:: What you should do ::
You are asked to filter the data below and copy every line holding "value".

:: Dataset records ::
_____

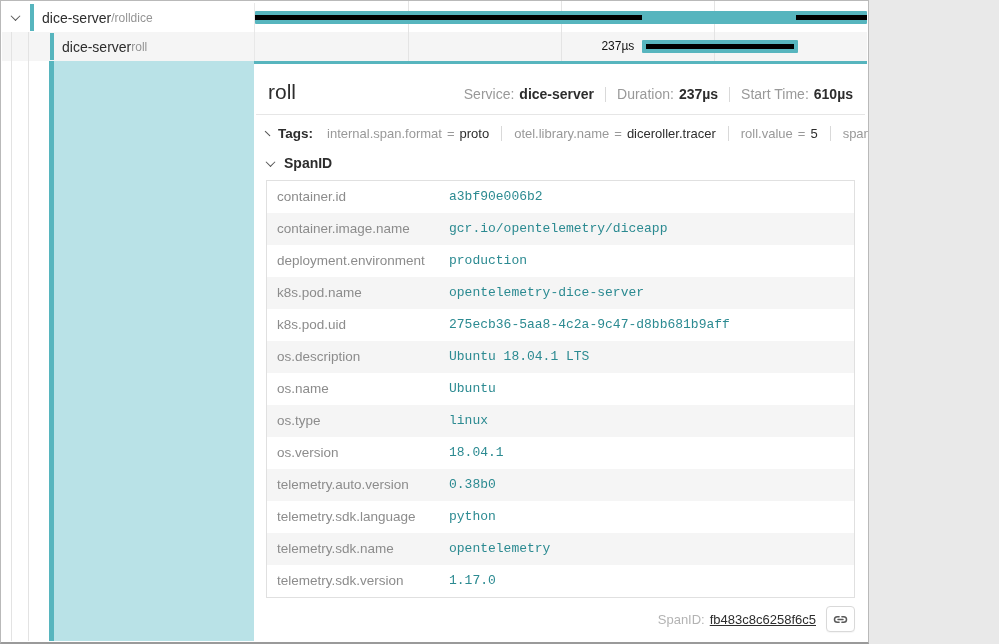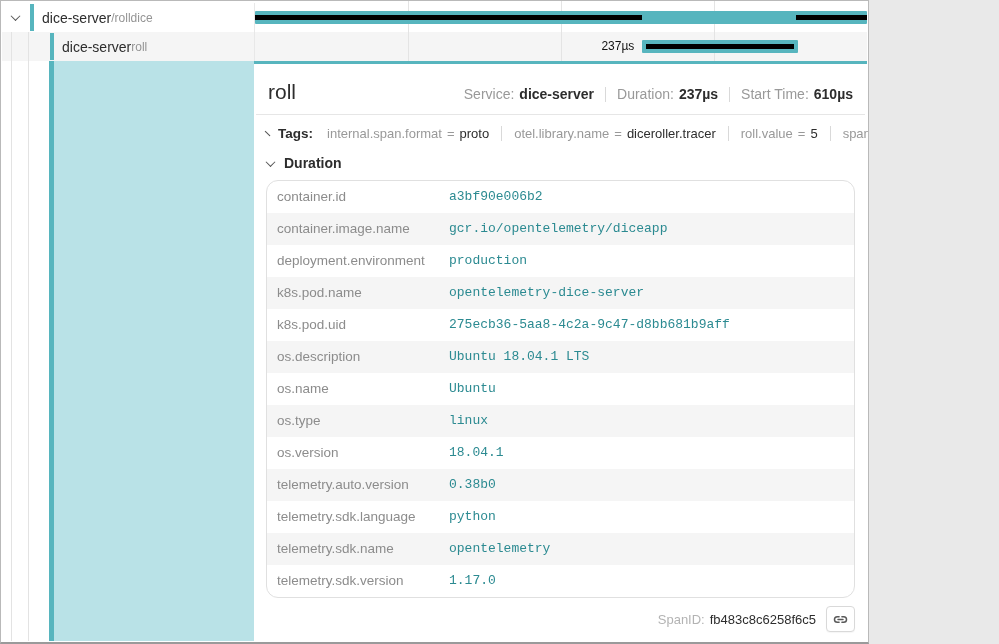--- a/index.html
+++ b/index.html
@@ -163,7 +163,7 @@
 
     <div class="process-row">
       <span class="chev chev-down"></span>
-      <span class="process-label">Duration</span>
+      <span class="process-label">SpanID</span>
     </div>
 
     <table class="process-table">

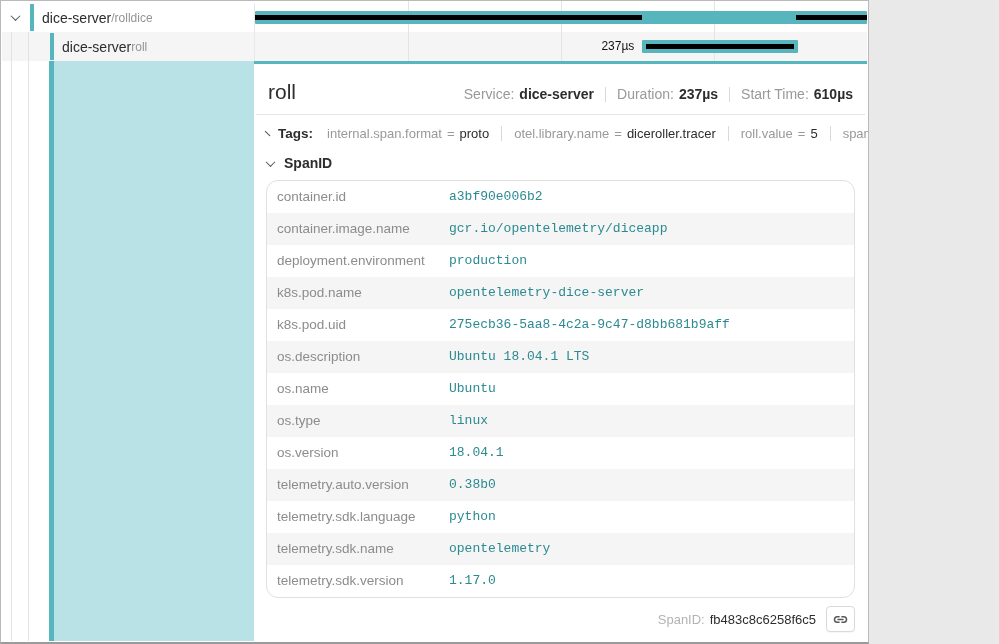--- a/index.html
+++ b/index.html
@@ -67,7 +67,7 @@
 
   .process-table{
     margin:3px 12px 0 12px; width:calc(100% - 24px);
-    border:1px solid #e0e0e0; border-radius:12px; border-spacing:0; overflow:hidden;
+    border:1px solid #e0e0e0; border-radius:0; border-spacing:0; overflow:hidden;
   }
   .process-table tr:nth-child(even){ background:#f5f5f5; }
   .process-table td{ padding:9px 10px; line-height:14px; vertical-align:top; }

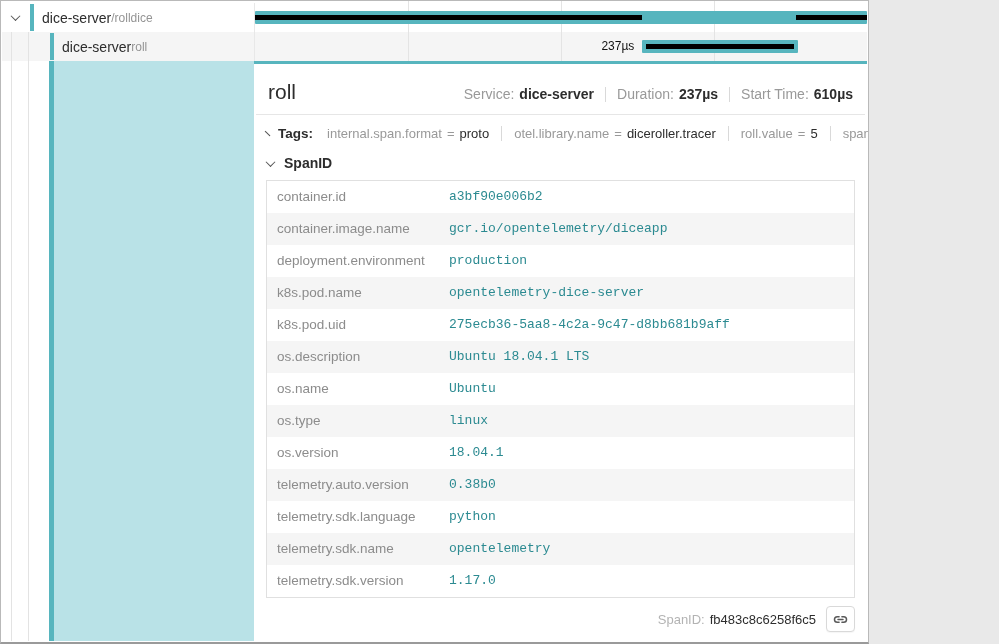--- a/index.html
+++ b/index.html
@@ -79,7 +79,7 @@
     padding:8px 12px 9px 12px; font-size:13px;
   }
   .spanid-label{ color:#b3b3b3; }
-  .spanid-value{ color:#2d2d2d; font-weight:500; margin-left:5px; }
+  .spanid-value{ color:#2d2d2d; font-weight:500; margin-left:5px;text-decoration:underline; }
   .link-btn{
     margin-left:10px; width:29px; height:26px; background:#fff;
     border:1px solid #d9d9d9; border-radius:4px; display:flex; align-items:center;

_____

:: Exercise answer ::
-  .spanid-value{ color:#2d2d2d; font-weight:500; margin-left:5px; }
+  .spanid-value{ color:#2d2d2d; font-weight:500; margin-left:5px;text-decoration:underline; }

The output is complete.